- _TASK ITEM_: Restate word for word the section of the entries that opens at the line containing "border-top: 2px solid" and closes at the line containing "html: <tr> <td>CK13823ZP</td>", both lines kept, pictures dropped.

- _INPUT RECORDS_:
-.-.-

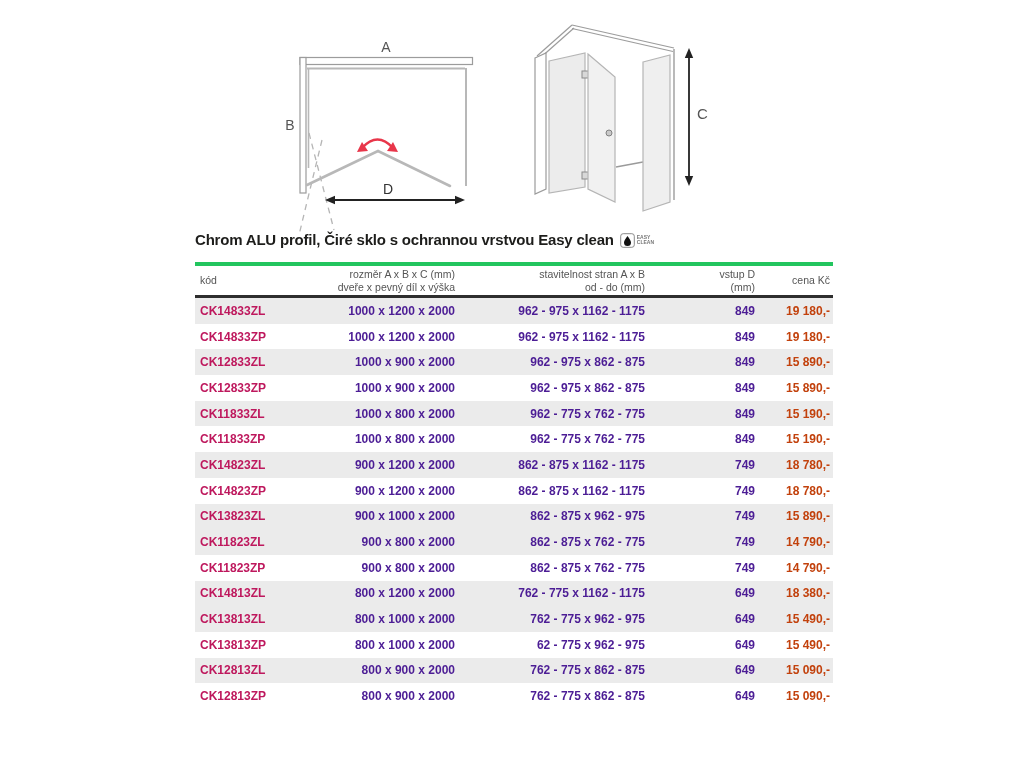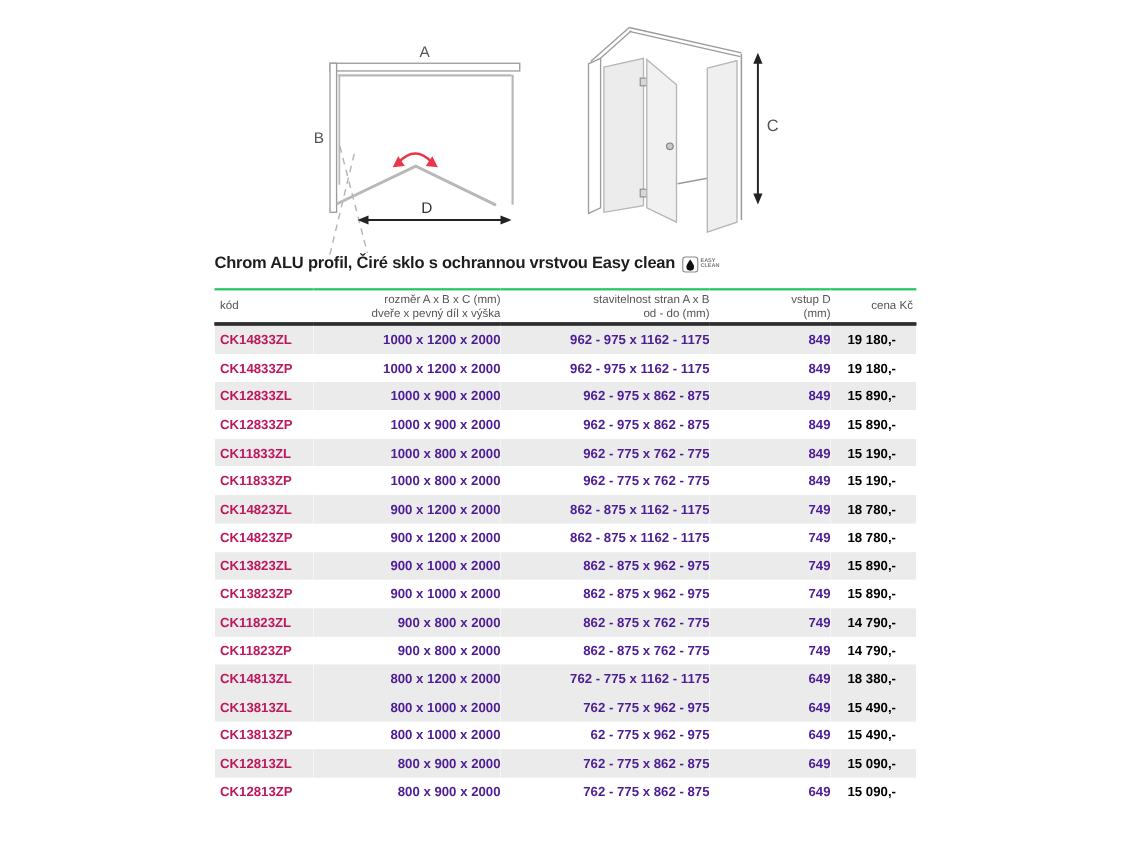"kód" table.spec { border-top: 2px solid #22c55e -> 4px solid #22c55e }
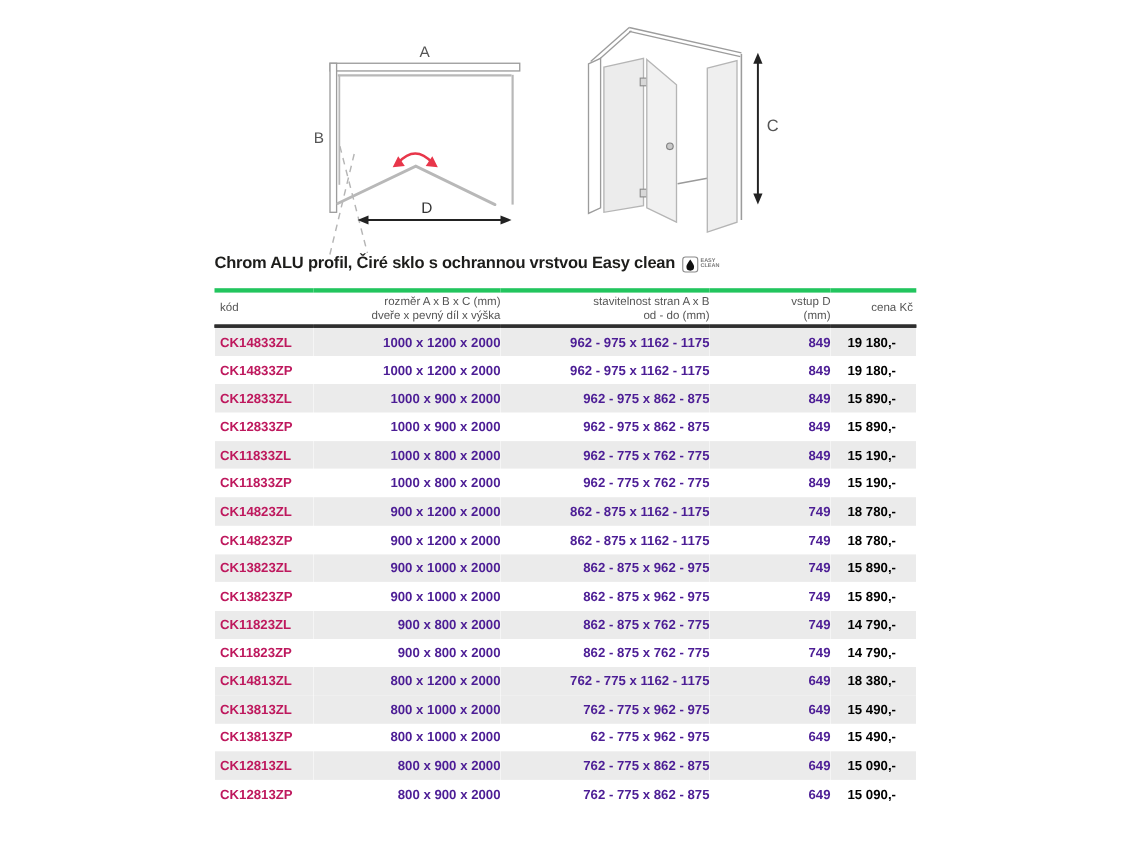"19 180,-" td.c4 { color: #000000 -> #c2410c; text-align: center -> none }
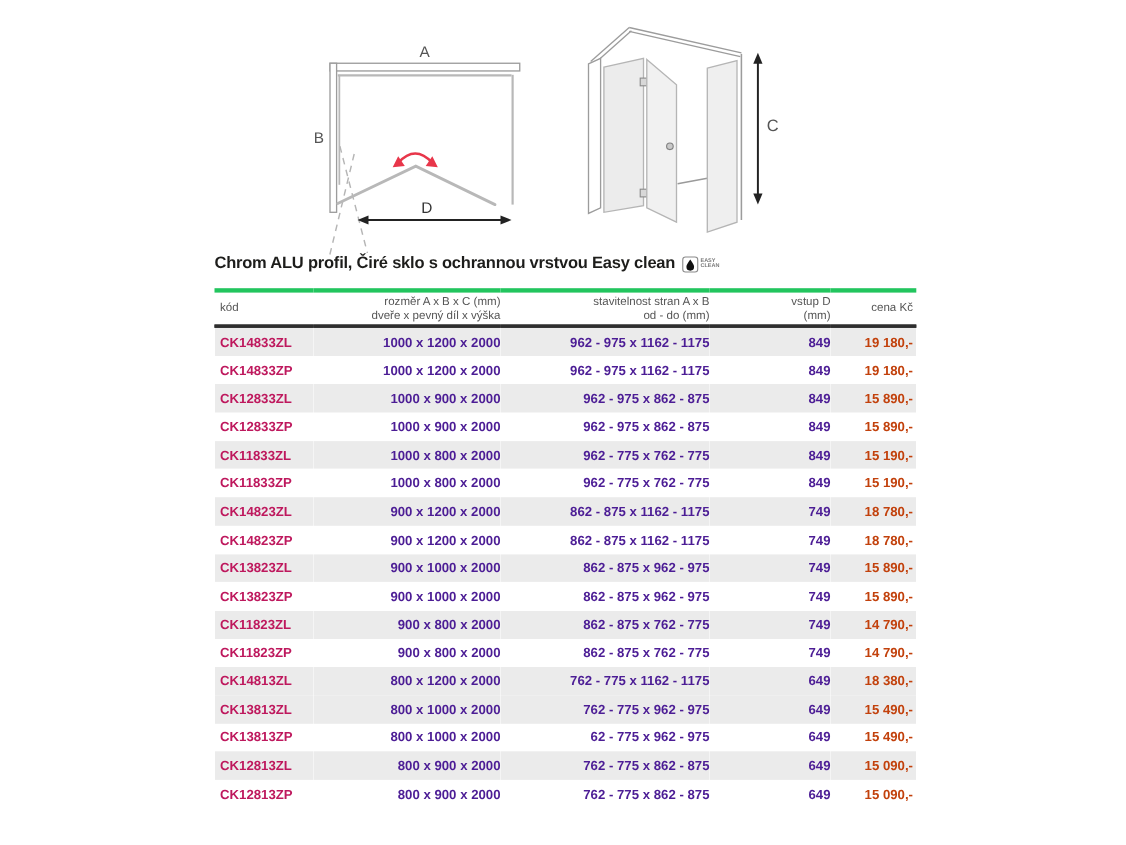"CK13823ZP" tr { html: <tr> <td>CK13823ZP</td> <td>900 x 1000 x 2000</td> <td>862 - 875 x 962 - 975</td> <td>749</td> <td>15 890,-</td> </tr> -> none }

-.-.-

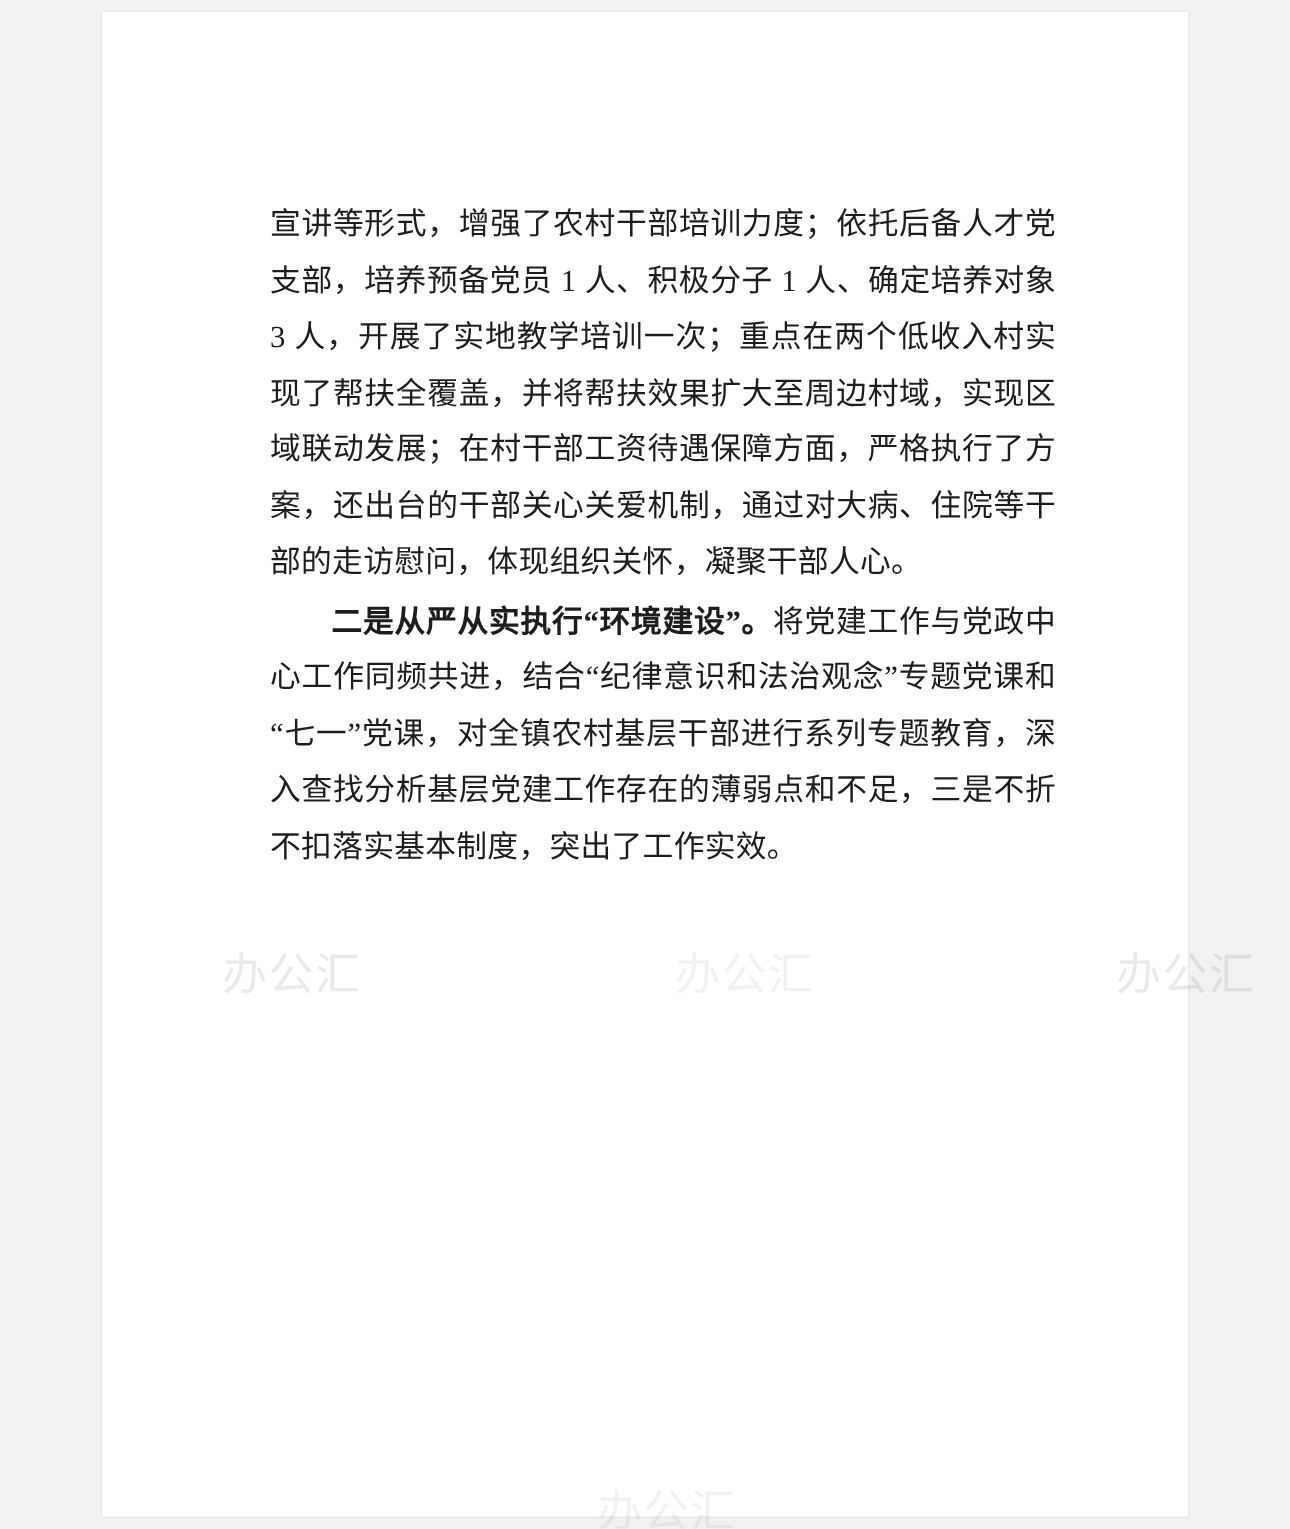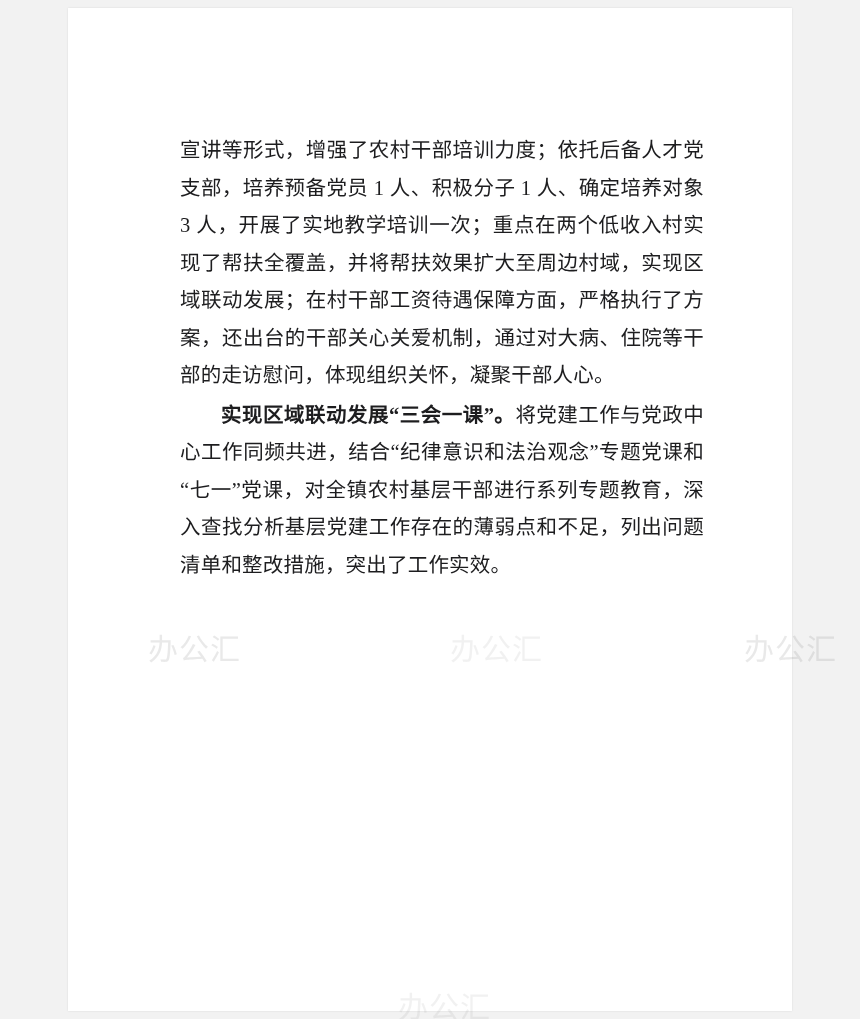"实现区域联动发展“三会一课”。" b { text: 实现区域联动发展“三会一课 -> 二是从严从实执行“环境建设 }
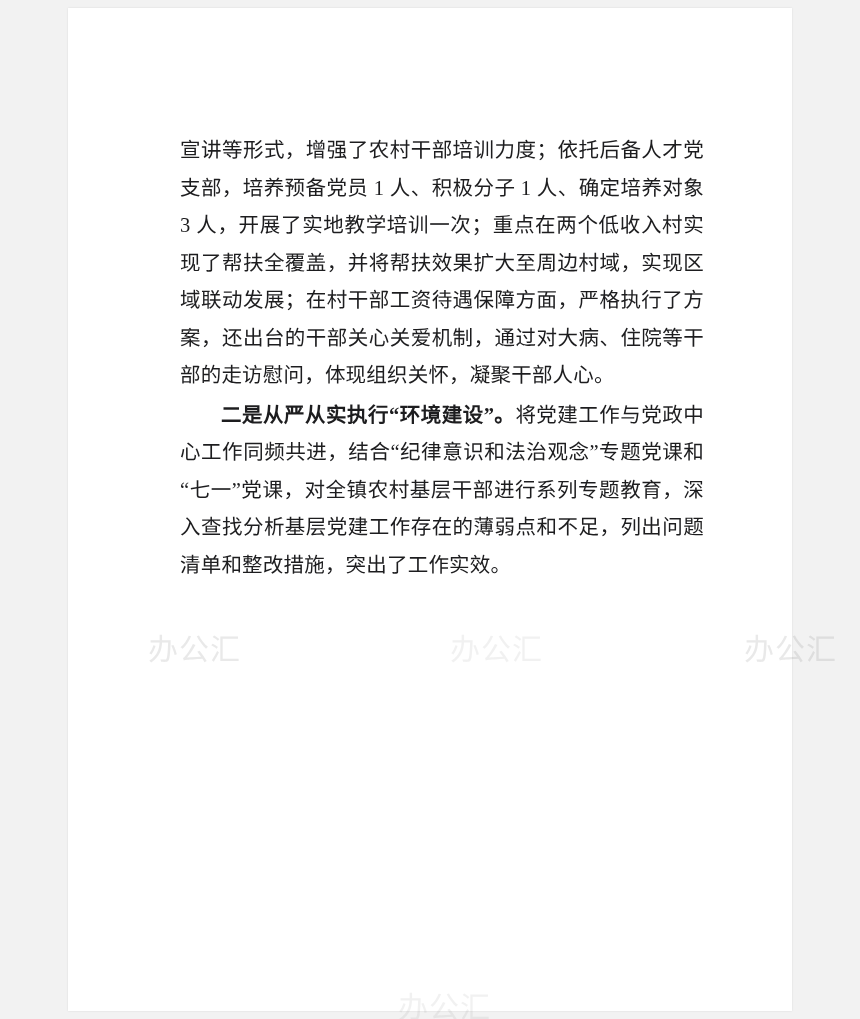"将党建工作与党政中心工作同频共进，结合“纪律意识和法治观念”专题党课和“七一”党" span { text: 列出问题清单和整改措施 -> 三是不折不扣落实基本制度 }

-.-.-

- _EXERCISE RESPONSE_:
"kód" table.spec { border-top: 2px solid #22c55e -> 4px solid #22c55e }
"19 180,-" td.c4 { color: #000000 -> #c2410c; text-align: center -> none }
"CK13823ZP" tr { html: <tr> <td>CK13823ZP</td> <td>900 x 1000 x 2000</td> <td>862 - 875 x 962 - 975</td> <td>749</td> <td>15 890,-</td> </tr> -> none }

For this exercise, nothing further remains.